Two weeks ago, NPR published a story about the rise in Social Security disability claims. The bottom line of the story is that unemployed people are choosing to go on SSDI because they have conditions that prevent them from doing physical labor and are not educated or qualified enough for desk jobs. According to this story, Social Security “has also become a de facto welfare program for people without a lot of education or job skills.” This is a legitimate issue, but there was plenty to object to in the story and I fired off an email to NPR. Since then, criticism of the story has skyrocketed, and NPR’s minor revisions of the story have not stemmed the tide. Others have done great analyses of the story and its many errors, and a coalition of disability rights advocates sent a terrific letter to NPR (pdf link). Personally, I’m focused on a few comments by reporter Chana Joffe-Walt and the stereotypes those comments reinforce.
Joffe-Walt says that disability with Medicare could be a better deal than a minimum wage job with no healthcare. In the original version of the story, she said “it’s a deal 14 million Americans have chosen for themselves.” NPR has since revised the online text to read, “it’s a deal 14 million Americans have signed up for.” This is a distinction without a difference. Whether you use the verb “choose” or “sign up,” this is a statement that everyone on SSDI is there voluntarily. It’s the stereotype that disabled people are lazy slackers happy to live on the government dime.
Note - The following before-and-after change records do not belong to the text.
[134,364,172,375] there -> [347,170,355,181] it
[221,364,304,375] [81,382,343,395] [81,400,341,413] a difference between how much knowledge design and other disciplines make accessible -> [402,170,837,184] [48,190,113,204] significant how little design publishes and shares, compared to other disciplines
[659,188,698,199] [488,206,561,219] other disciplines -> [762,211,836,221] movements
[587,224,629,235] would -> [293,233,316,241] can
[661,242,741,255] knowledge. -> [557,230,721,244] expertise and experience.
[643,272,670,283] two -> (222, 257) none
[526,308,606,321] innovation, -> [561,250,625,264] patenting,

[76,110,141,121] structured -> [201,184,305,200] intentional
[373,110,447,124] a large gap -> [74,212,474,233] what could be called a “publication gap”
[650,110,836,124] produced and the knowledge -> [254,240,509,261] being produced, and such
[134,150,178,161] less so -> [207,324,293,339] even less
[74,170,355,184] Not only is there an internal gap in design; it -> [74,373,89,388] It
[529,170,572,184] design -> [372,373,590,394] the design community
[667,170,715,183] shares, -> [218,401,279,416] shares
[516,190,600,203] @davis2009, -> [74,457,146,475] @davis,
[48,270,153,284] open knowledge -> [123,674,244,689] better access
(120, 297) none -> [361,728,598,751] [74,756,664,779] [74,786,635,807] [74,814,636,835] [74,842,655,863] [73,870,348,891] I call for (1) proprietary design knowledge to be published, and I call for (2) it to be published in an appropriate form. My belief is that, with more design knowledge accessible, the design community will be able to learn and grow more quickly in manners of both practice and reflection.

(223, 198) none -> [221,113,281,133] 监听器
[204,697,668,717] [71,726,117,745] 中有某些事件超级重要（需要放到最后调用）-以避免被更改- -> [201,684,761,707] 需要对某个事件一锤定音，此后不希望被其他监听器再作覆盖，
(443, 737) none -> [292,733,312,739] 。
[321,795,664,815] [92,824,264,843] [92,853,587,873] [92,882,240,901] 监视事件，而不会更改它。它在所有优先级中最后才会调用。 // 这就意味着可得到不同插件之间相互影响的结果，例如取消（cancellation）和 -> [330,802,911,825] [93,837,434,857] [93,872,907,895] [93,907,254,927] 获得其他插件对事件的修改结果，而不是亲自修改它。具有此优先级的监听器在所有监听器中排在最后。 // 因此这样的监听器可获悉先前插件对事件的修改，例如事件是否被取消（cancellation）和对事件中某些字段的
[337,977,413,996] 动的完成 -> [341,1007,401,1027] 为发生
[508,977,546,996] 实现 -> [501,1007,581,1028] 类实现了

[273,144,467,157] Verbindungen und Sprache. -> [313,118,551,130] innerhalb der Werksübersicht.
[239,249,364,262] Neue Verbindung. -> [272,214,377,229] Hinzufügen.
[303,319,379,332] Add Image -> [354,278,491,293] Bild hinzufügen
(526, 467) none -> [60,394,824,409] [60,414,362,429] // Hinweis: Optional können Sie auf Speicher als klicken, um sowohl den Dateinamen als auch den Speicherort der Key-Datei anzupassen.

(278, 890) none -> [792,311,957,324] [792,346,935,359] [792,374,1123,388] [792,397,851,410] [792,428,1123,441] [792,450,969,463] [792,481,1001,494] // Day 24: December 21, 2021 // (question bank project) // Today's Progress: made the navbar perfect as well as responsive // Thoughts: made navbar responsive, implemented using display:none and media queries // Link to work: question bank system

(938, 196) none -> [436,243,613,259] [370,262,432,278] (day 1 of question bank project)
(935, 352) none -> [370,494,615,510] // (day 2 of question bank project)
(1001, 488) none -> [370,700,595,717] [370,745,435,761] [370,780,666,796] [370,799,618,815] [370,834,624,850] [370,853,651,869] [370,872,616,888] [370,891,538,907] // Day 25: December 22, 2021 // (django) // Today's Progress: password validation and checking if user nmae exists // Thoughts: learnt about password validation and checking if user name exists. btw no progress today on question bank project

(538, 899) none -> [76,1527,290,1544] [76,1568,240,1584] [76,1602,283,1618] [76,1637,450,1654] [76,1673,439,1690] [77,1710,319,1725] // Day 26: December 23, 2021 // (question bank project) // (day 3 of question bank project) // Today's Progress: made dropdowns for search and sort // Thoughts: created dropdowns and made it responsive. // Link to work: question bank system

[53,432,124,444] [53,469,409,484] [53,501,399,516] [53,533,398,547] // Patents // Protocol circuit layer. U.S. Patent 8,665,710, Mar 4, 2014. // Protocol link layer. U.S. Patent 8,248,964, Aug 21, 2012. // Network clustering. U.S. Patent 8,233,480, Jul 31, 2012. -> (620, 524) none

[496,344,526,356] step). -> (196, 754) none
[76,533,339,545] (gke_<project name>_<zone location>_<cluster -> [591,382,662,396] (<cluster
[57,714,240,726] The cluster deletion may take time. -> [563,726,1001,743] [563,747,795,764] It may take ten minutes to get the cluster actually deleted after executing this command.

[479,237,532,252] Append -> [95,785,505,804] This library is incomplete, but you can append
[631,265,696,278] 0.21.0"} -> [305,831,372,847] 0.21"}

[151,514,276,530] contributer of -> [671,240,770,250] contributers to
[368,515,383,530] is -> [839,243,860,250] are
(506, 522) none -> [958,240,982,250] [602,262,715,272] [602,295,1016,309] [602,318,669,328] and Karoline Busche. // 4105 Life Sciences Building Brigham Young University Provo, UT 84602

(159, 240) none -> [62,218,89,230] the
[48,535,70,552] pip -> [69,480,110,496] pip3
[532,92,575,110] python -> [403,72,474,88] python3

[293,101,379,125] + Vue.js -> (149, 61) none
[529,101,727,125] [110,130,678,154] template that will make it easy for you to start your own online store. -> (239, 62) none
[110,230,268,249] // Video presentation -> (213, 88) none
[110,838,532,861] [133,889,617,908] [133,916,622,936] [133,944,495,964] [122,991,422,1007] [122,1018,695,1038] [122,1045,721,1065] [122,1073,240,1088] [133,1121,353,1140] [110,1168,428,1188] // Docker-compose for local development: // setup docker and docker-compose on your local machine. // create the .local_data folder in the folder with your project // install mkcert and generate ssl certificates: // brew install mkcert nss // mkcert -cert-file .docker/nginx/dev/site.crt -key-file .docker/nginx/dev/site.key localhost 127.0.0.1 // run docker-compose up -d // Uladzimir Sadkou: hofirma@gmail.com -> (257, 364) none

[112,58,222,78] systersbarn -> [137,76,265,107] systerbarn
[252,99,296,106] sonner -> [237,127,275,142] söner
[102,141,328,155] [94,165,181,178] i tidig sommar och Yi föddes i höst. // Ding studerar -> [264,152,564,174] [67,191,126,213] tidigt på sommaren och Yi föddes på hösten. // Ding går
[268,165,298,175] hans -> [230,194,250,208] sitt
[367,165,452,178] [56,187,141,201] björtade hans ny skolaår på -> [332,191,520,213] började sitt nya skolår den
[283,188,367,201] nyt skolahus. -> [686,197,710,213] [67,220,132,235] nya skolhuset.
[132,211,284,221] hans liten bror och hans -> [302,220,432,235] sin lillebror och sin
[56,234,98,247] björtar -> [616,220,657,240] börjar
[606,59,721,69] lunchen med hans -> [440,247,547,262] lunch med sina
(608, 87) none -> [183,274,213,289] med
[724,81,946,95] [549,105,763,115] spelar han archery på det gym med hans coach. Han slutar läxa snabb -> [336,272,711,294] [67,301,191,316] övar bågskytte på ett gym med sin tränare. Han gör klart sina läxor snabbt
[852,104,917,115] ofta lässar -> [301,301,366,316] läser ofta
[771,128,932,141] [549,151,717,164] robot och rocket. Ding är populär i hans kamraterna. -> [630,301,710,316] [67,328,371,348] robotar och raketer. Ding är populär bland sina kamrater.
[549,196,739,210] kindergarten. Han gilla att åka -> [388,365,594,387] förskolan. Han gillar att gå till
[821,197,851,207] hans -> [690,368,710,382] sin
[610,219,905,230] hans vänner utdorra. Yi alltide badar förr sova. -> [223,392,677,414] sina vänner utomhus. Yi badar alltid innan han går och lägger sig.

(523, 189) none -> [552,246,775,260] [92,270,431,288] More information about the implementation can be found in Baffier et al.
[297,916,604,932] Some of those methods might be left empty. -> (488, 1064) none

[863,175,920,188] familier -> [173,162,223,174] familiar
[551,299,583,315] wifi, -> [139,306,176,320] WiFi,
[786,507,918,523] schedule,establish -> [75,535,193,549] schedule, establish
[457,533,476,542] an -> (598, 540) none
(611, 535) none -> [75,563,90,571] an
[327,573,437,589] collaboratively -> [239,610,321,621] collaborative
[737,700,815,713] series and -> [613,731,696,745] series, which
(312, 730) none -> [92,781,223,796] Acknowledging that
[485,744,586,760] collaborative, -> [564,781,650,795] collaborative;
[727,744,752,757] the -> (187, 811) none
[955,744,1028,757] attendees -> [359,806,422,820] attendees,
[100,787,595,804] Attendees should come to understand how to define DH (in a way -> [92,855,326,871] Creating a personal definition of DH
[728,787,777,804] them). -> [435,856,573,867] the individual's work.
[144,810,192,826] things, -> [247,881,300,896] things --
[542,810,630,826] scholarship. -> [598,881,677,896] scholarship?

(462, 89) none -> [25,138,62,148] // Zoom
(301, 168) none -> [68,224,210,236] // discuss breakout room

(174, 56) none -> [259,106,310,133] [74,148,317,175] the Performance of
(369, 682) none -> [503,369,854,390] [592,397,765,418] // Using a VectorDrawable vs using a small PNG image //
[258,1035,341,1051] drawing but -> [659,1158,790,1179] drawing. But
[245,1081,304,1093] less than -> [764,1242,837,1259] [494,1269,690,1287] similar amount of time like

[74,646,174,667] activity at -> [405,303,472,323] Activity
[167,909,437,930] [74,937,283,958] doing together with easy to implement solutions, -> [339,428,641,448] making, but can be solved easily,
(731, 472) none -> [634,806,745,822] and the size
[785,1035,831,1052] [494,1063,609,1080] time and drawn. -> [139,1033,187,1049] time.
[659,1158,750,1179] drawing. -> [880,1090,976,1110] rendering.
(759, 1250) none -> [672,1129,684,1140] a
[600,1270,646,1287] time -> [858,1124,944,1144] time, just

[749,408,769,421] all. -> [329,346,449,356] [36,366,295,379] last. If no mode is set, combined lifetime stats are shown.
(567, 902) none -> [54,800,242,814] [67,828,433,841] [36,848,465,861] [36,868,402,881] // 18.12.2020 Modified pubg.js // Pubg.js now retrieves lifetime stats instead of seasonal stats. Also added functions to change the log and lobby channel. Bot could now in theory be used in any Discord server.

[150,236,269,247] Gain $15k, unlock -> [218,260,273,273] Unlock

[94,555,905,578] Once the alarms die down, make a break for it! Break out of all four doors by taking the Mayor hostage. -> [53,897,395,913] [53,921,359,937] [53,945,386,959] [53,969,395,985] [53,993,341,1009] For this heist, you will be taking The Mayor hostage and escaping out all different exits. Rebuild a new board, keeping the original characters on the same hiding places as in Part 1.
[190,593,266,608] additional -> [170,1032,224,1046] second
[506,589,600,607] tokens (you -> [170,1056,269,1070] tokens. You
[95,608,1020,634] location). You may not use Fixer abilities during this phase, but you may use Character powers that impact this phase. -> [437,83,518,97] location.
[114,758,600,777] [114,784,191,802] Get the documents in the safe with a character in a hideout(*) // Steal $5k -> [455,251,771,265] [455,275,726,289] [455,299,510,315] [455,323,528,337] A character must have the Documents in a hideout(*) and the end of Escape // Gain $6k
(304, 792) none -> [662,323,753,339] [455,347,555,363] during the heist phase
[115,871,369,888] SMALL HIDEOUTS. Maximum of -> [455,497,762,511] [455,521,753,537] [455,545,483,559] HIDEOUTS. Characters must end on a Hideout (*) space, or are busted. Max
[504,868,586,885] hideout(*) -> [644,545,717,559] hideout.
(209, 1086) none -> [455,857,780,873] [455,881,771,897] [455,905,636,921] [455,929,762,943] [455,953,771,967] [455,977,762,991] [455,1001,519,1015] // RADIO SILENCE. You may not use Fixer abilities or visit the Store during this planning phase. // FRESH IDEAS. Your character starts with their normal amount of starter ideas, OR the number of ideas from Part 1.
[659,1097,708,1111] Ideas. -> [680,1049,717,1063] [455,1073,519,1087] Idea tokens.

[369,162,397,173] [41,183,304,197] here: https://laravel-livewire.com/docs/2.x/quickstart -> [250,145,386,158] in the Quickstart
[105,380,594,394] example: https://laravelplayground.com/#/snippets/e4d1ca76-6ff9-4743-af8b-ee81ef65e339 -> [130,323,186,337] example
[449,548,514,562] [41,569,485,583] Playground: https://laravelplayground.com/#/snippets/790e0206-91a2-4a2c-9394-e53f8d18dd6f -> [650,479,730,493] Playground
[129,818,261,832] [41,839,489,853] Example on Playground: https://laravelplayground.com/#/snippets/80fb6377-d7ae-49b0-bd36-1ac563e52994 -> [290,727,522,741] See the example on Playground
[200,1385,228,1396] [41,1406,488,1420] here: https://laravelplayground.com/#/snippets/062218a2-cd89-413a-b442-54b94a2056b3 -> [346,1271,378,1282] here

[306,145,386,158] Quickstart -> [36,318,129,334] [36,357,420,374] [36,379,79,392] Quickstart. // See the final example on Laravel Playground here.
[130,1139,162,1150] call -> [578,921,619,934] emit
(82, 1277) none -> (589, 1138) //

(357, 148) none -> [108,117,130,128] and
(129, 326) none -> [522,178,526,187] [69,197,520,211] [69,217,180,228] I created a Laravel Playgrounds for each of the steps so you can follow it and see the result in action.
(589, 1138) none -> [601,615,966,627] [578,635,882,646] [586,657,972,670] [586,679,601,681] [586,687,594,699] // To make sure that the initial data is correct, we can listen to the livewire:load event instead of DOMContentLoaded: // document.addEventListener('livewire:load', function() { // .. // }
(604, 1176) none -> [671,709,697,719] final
I have a problem with that. I was forced to apply for, and now collect, Social Security disability. This was not anything that I chose. I got sick, I could not work, I applied for disability. And I hate collecting disability benefits. I would much rather be working, even if I couldn’t go back to the career I originally trained for and pursued. Furthermore, Joffe-Walt makes it sound like it’s easy to get SSDI. I don’t know if she actually investigated application and approval rates, but SSDI is not easy to obtain. I was denied twice, and finally succeeded after an ALJ hearing. The process took three years to complete. I know people who have spent even longer in the disability application process, and many have no other source of income during the long fight.
Joffe-Walt also points out, “Once people go onto disability, they almost never go back to work.” Gee, I don’t know, maybe because they’re disabled? Social Security requires that an applicant be disabled for at least a year, and unlikely to return to work, in order to qualify. Furthermore, the rigorous application and review process, and the years-long process of denial and appeal, would weed out all those able to return to work within a year or two of the illness or injury. Those of us who end up collecting benefits likely suffer from permanent or near-permanent disability, meaning that we will never return to work no matter how much we desire to do so.
The economics of disability is a worthwhile and complex subject. But of all the issues NPR could have covered – the cost of lost productivity, the plight of disabled people who cannot get benefits, the people who continue to work while being disabled, employment discrimination, the challenges of having invisible disabilities – of all these issues, NPR chose to focus on the slacker angle. The they’re-technically-disabled-but-have-chosen-to-exploit-the-system angle. Really, NPR? It’s like covering the economic impact of Hurricane Sandy by reporting on people who pad their losses in order to collect more insurance. Yes, it happens, but the most significant issues are more complex than the tired stereotype of people trying to collect money they do not deserve.